== Segment start ==

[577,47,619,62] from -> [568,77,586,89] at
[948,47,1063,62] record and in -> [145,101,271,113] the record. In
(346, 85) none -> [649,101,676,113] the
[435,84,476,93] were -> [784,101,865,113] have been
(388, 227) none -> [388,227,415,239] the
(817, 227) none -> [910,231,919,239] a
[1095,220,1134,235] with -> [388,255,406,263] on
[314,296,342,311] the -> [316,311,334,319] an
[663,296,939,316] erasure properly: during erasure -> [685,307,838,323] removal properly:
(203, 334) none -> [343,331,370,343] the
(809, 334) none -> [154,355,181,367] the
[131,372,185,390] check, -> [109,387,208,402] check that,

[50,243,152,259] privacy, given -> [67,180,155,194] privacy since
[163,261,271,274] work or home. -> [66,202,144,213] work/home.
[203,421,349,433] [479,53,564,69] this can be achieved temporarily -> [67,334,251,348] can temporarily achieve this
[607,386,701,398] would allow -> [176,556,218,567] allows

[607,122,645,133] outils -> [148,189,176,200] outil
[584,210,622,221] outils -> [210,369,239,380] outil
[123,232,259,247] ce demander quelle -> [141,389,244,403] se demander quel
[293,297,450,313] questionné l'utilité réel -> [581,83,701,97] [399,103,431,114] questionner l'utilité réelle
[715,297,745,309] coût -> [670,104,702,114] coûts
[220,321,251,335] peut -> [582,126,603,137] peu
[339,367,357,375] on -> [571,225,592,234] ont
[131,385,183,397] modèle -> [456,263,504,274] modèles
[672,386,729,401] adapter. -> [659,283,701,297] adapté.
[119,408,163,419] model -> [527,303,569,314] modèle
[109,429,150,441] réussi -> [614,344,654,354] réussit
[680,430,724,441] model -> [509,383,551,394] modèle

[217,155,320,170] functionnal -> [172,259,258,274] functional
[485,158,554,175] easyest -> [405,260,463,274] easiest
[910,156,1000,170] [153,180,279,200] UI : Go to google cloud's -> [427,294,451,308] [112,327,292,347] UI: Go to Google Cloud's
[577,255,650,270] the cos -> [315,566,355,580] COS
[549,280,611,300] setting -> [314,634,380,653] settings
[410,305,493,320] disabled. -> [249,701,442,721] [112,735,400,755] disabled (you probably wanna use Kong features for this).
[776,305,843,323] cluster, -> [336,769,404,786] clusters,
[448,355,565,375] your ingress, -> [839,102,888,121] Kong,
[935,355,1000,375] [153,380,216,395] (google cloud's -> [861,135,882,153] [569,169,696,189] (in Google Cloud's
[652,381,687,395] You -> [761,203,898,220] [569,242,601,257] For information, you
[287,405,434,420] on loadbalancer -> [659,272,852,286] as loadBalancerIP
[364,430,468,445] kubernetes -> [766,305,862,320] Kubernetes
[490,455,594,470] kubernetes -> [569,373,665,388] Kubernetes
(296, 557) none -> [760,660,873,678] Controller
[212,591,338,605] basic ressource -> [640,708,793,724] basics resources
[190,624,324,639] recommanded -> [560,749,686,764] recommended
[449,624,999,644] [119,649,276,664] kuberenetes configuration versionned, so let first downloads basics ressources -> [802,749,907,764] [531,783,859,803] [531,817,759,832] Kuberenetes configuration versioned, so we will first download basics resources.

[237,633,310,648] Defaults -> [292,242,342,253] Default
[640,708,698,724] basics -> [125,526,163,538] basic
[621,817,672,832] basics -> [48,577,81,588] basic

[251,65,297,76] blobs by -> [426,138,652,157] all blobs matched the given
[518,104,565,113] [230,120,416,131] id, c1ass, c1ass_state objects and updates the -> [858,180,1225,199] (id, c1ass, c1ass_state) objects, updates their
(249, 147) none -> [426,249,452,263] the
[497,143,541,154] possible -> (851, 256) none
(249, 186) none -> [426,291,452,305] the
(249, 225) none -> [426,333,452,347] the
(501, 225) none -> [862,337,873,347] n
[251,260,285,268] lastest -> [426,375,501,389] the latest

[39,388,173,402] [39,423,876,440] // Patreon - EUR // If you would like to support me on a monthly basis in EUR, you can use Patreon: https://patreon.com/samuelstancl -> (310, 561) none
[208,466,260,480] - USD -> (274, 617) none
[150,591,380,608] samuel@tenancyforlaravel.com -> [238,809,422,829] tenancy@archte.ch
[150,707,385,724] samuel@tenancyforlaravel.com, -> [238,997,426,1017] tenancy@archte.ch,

== Segment end ==

» **Task goal**
In the listing above, find the line containing "[607,122,645,133] outils ->" and the line containing "[448,355,565,375] your ingress, ->", then quote both, plus every line between them, exactly as written.

» **Expected output**
[607,122,645,133] outils -> [148,189,176,200] outil
[584,210,622,221] outils -> [210,369,239,380] outil
[123,232,259,247] ce demander quelle -> [141,389,244,403] se demander quel
[293,297,450,313] questionné l'utilité réel -> [581,83,701,97] [399,103,431,114] questionner l'utilité réelle
[715,297,745,309] coût -> [670,104,702,114] coûts
[220,321,251,335] peut -> [582,126,603,137] peu
[339,367,357,375] on -> [571,225,592,234] ont
[131,385,183,397] modèle -> [456,263,504,274] modèles
[672,386,729,401] adapter. -> [659,283,701,297] adapté.
[119,408,163,419] model -> [527,303,569,314] modèle
[109,429,150,441] réussi -> [614,344,654,354] réussit
[680,430,724,441] model -> [509,383,551,394] modèle

[217,155,320,170] functionnal -> [172,259,258,274] functional
[485,158,554,175] easyest -> [405,260,463,274] easiest
[910,156,1000,170] [153,180,279,200] UI : Go to google cloud's -> [427,294,451,308] [112,327,292,347] UI: Go to Google Cloud's
[577,255,650,270] the cos -> [315,566,355,580] COS
[549,280,611,300] setting -> [314,634,380,653] settings
[410,305,493,320] disabled. -> [249,701,442,721] [112,735,400,755] disabled (you probably wanna use Kong features for this).
[776,305,843,323] cluster, -> [336,769,404,786] clusters,
[448,355,565,375] your ingress, -> [839,102,888,121] Kong,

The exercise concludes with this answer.